Help Wanted: Moral Leadership
In his Farewell Address, George Washington offered some "warnings of a parting friend." He pleaded for unity against "the first dawning of every attempt to alienate any portion of our country from the rest." Recognizing human nature could be selfish, he reminded the young nation that "[I]t is substantially true that virtue or morality is a necessary spring of popular government."
In his First Inaugural, after an election that threatened to tear the nation apart, Thomas Jefferson urged the country to "restore to social intercourse that harmony and affection without which liberty and even life itself are but dreary things." He reminded them that "having banished from our land that religious intolerance under which mankind so long bled and suffered, we have yet gained little if we countenance a political intolerance as despotic, as wicked, and capable of as bitter and bloody persecutions."
As the nation perched on the precipice of Civil War, Abraham Lincoln gave his First Inaugural. "We are not enemies, but friends," he said. "Though passion may have strained it must not break our bonds of affection." He looked toward the time when the nation would again be "touched . . . by the better angels of our nature." In his Second Inaugural he hoped that time had come, urging his countrymen to have "malice toward none, with charity for all."
When he assumed the presidency, Gerald Ford asked that "we bind up the internal wounds of Watergate," "restore the golden rule to our political process, and let brotherly love purge our hearts of suspicion and of hate." He asked the nation to pray for Richard Nixon and his family. A month later he pardoned Nixon, in an effort to heal the nation, to achieve the "greatest good of all the people of the United States whose servant I am."

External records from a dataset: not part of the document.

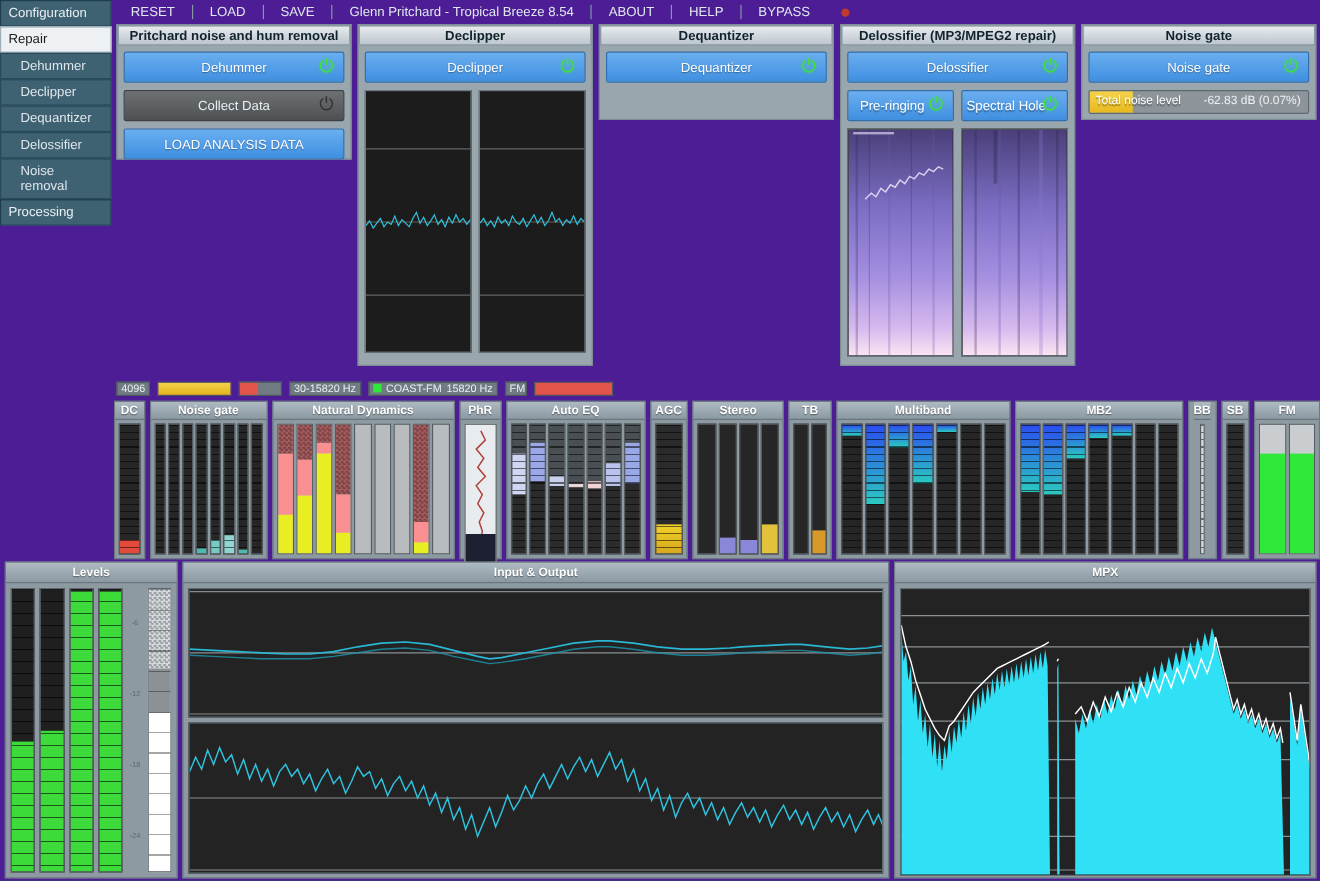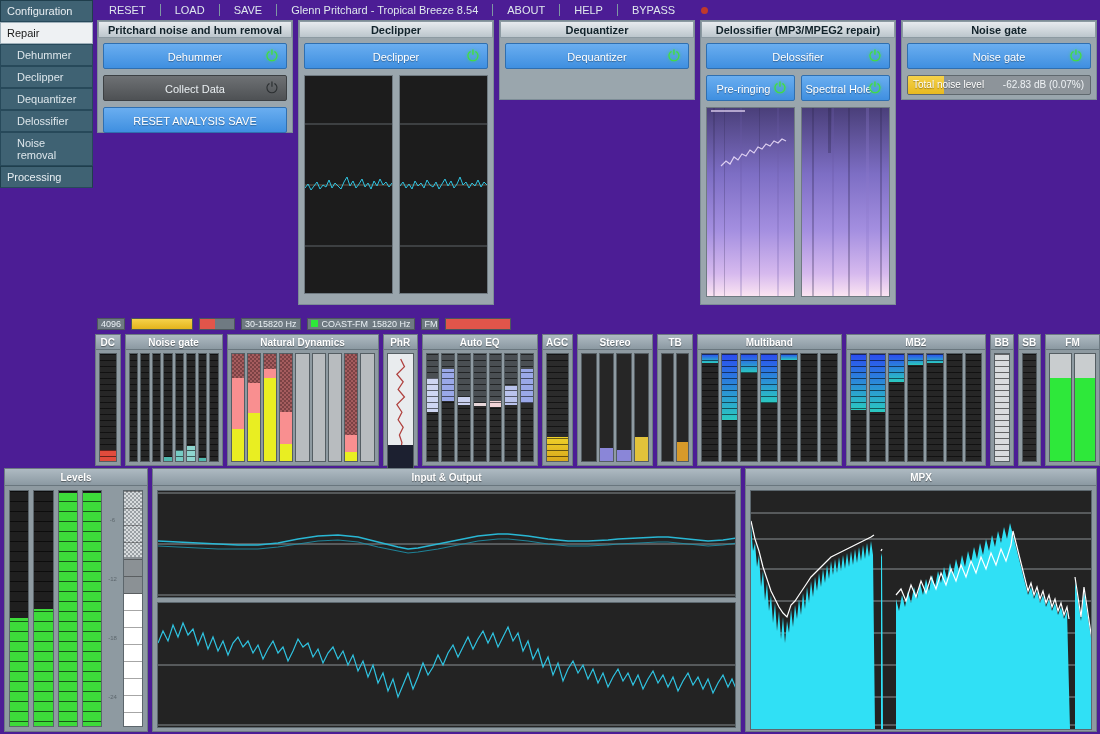--- a/index.html
+++ b/index.html
@@ -180,7 +180,7 @@
         <span class="pw off">⏻</span>
       </div>
       <div class="btn-blue" style="margin-bottom:0;">
-        <span>RESET ANALYSIS SAVE</span>
+        <span>LOAD ANALYSIS DATA</span>
       </div>
     </div>
   </div>

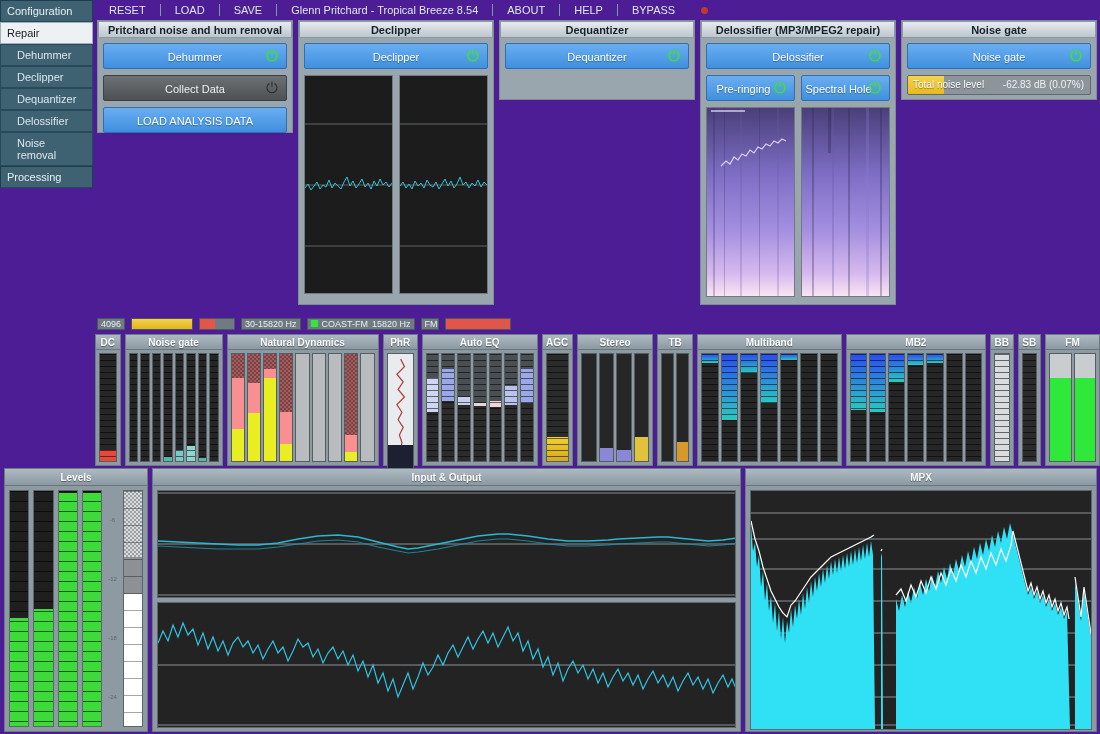--- a/index.html
+++ b/index.html
@@ -567,7 +567,7 @@
           </div>
         </div>
       </div>
-      <div class="mod" style="width: 24px;">
+      <div class="mod" style="width: 24px; align-items: center;">
         <div class="mod-title">BB</div>
         <div class="mod-body">
           <div class="col" style="background: rgb(217, 220, 222);">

In its times of greatest difficulty, America has eventually had moral leadership. It has not always come from presidents, of course. Susan B. Anthony, pronounced guilty for the "crime" of voting in 1872, by a judge who dismissed the jury before it could deliberate, told him "you have trampled under foot every vital principle of our government. My natural rights, my civil rights, my political rights, my judicial rights, are all alike ignored." She and other women would persist, until the nation recognized its moral mistake and ratified the Nineteenth Amendment.
In 1950, as Senator Joseph McCarthy violated the rights of Americans accused of being Communists, Margaret Chase Smith rose in the Senate to speak because "too much harm has already been done with irresponsible words of bitterness and selfish political opportunism." She urged "soul-searching . . . on the manner in which we are performing our duty to the people of America."
In a South mired in racial hatred, Martin Luther King, Jr., writing from his Birmingham jail cell in 1963, reminded us that "[I]njustice anywhere is a threat to justice everywhere." He said that granting Black Americans their Constitutional rights was a moral, not just a legal issue. On June 11th, President Kennedy finally agreed. "We are confronted primarily with a moral issue," he said in a nationally televised address. "It is as old as the scriptures and as clear as the American Constitution."
America is again in need of national moral leadership. We think of ourselves, as John Winthrop said in 1630, as a "city upon a hill," but we have forgotten what else he told his fellow travelers on the Arbella before they reached Massachusetts. "We must entertain each other in brotherly affection," he said. "We must be willing to abridge ourselves of our superfluities, for the supply of others’ necessities. We must uphold a familiar commerce together in all meekness, gentleness, patience and liberality. We must delight in each other; make others’ conditions our own; rejoice together, mourn together, labor and suffer together."
America today has no dearth of political, business, and religious leaders, but it lacks moral leadership at the national level. Winning elections, enriching the bottom line, and filling churches amount to little without an underlying foundation of moral behavior. The gains are ill-gotten; the damage outweighs them.
Who can speak, with honesty and legitimacy, about who we need to be as a people? Who can we admire as a person of character and a voice of conscience? Who calls us to our better selves and reminds us of our patrimony? Who is willing to risk his reputation, as Washington did, to say what we need to hear? Who is willing to risk his life, as Lincoln did, to stop the hating? Who is willing to risk jail, as did Anthony and King, to remind us of the vision in our Declaration of Independence? Who is willing to risk his political future, as Ford did, to heal the nation? Who is willing to demand politicians, as Smith did, put America above party?
Americans yearn for such moral leadership. Without it, we remain a promise unfulfilled. With it, we can once again be good citizens as well as good people.